Zuha took a deep breath. “I don’t know what else to say, Anvar.”
“You don’t have to say anything.”
She stood on tiptoe and kissed me lightly on the lips. Then, drawing back, she said, “Now that I’m here, what do you want to do?”
* * *
—
Zuha growled as I took the last three of her pieces in one elegant move. “You’re ridiculously good at this.”
“Thank you. I know.”
“I’m not sure that was a compliment.”
I folded my arms and nodded at the checkers board between us. She rolled her eyes and tossed one of the small plastic disks at me. It bounced off my nose before I could react, and then off the bed. Zuha smothered a laugh as she hopped down to pick it up off the carpet.
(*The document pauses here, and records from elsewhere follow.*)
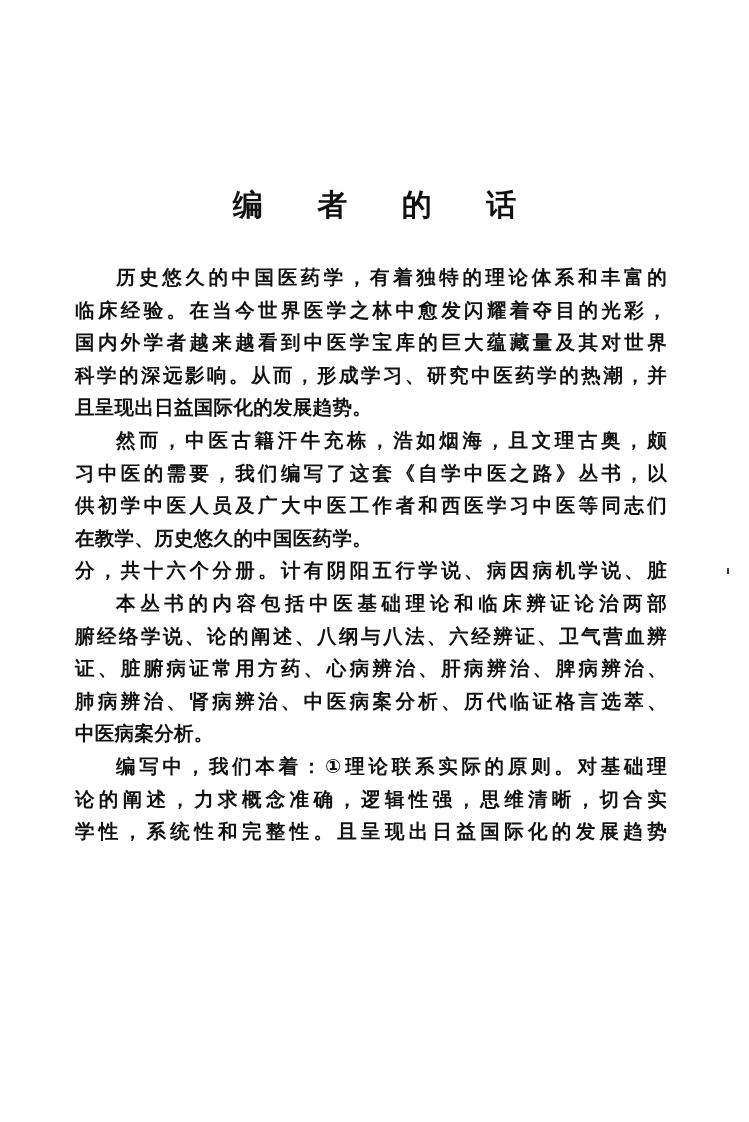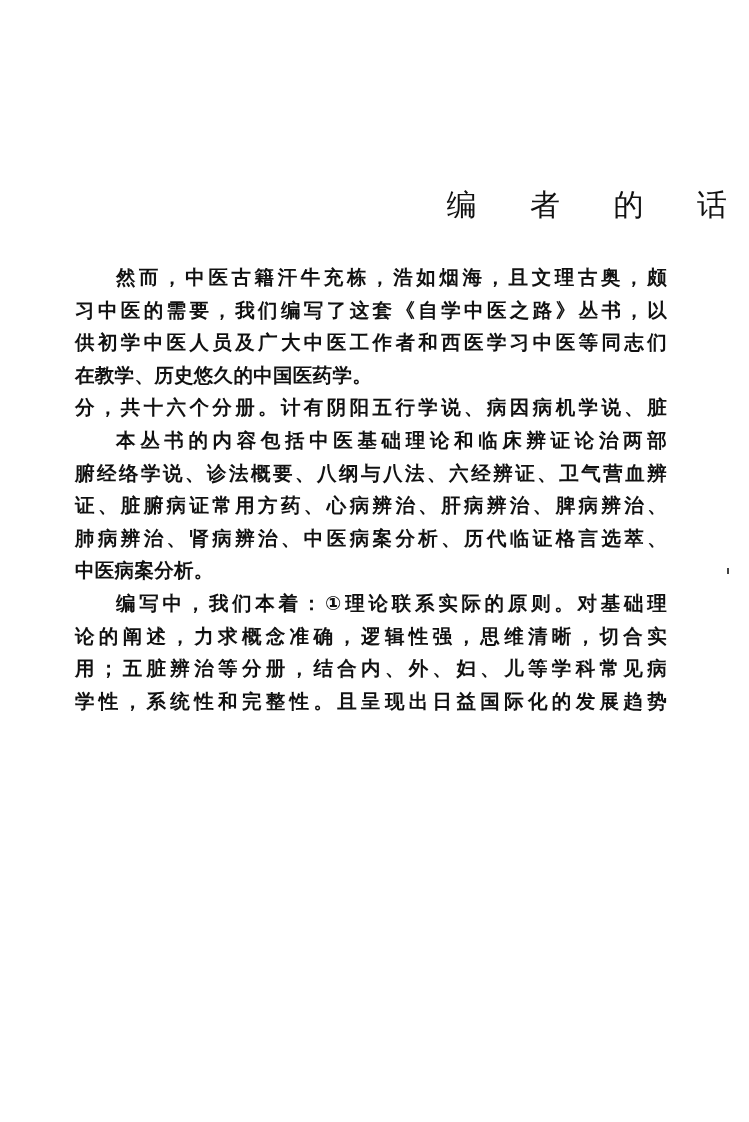"编 者 的 话" .title { font-weight: normal -> bold; text-align: right -> center }
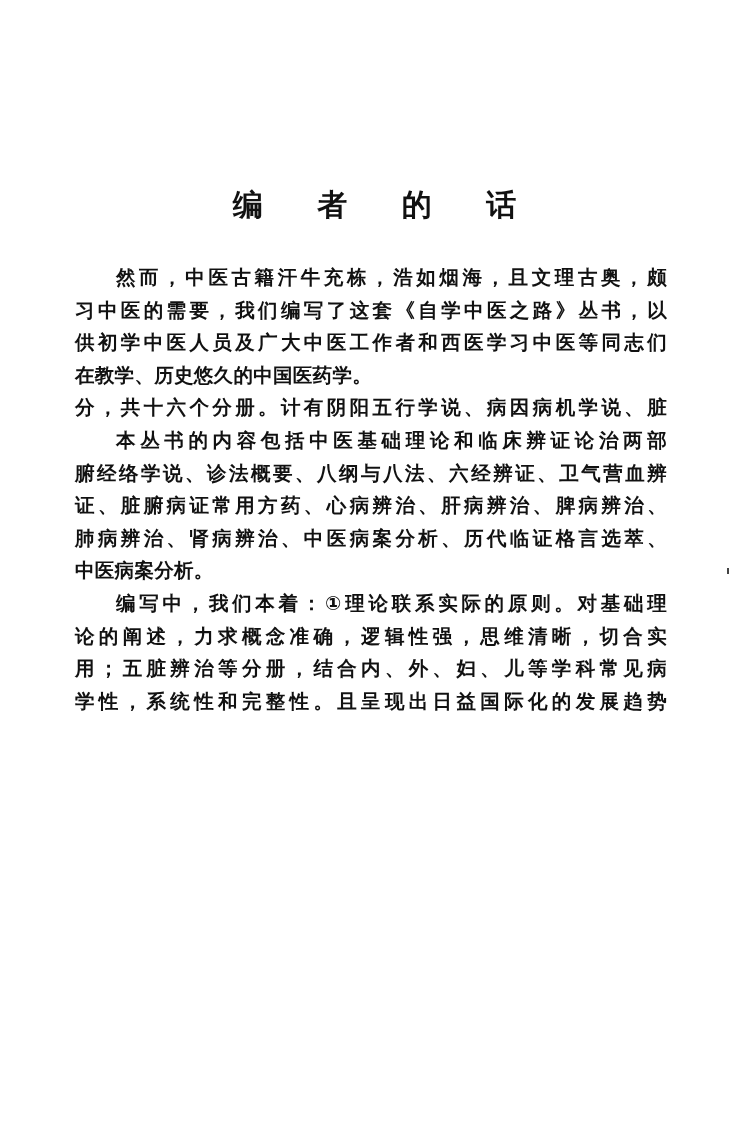"历史悠久的中国医药学，有着独特的理论体系和丰富的" div { html: none -> <div> <div>历史悠久的中国医药学，有着独特的理论体系和丰富的</div> <div>临床经验。在当今世界医学之林中愈发闪耀着夺目的光彩，</div> <div>国内外学者越来越看到中医学宝库的巨大蕴藏量及其对世界</div> <div>科学的深远影响。从而，形成学习、研究中医药学的热潮，并</div> <div>且呈现出日益国际化的发展趋势。</div> </div> }
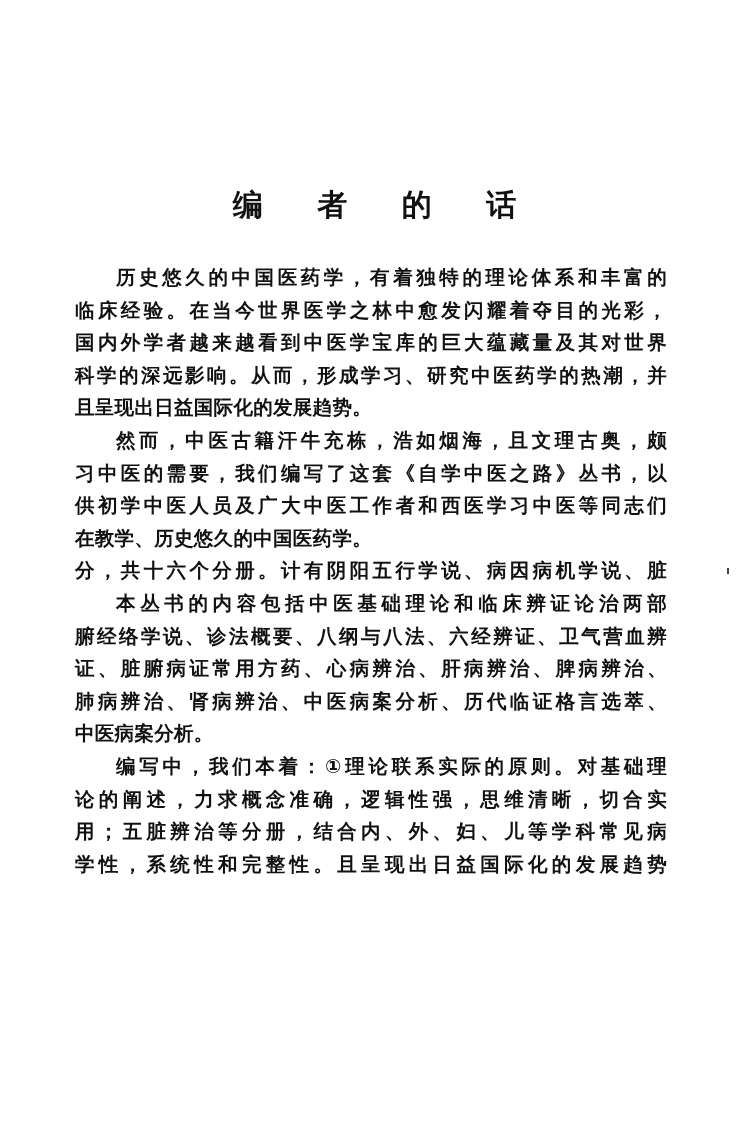"腑经络学说、诊法概要、八纲与八法、六经辨证、卫气营血辨" div.line { text: 诊法概要 -> 论的阐述 }
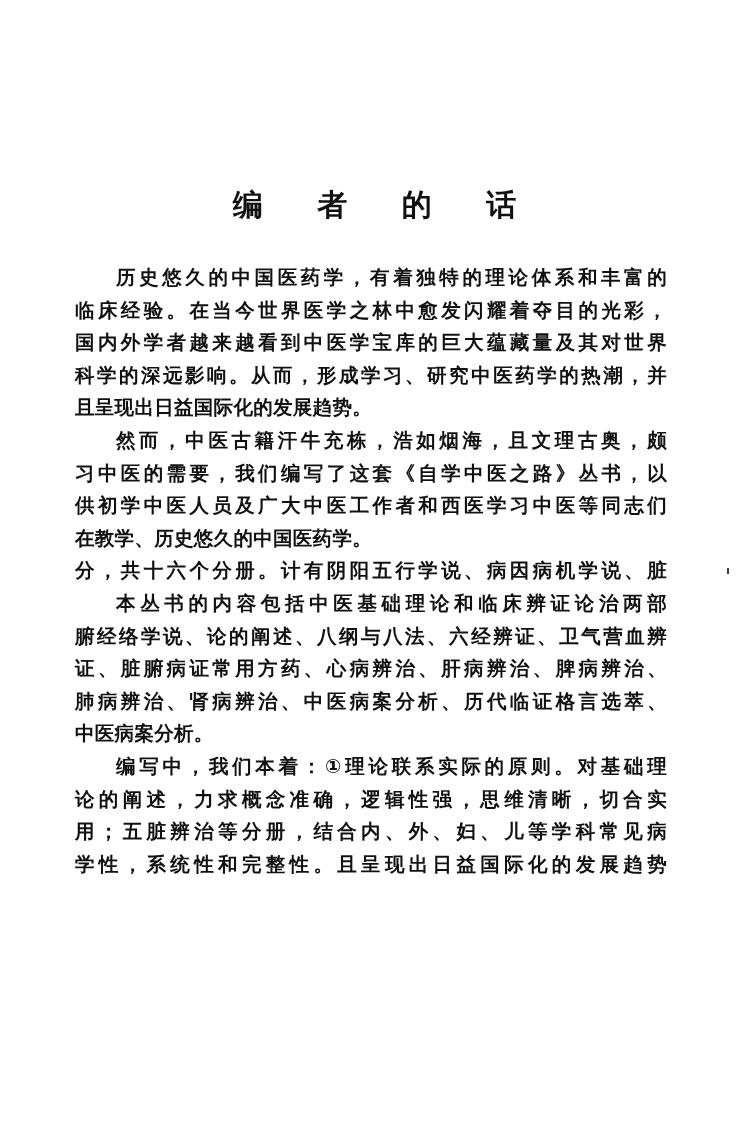"用；五脏辨治等分册，结合内、外、妇、儿等学科常见病" div.line { html: <div>用；五脏辨治等分册，结合内、外、妇、儿等学科常见病</div> -> none }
“Hey,” I said. “Respect the game.”
“You’re taking this way too seriously.”
“It’s the game of life.”
She frowned. “I thought that was chess.”
I shook my head, as if profoundly disappointed by her ignorance.
“How’d you get so good?”
“Practice,” I said. “And Naani Jaan taught me.”
That turned her tone serious. “Really?”
“Yeah. She was the best at the game. Checkers, I mean. Not life.”
Zuha started to arrange the board for another round.
“I don’t even know why she liked it so much. It wasn’t like she loved board games or something. She never really played anything else. This was it. I never got to beat her, you know. She never let me win.”
“That’s kind of awesome.”
I nodded. I’d always thought so.
She picked up a piece as if to make her first move, seemed to reconsider and put it back down. “Can I ask you something?” Then, without waiting for me to answer, she said, “What’s bothering you?”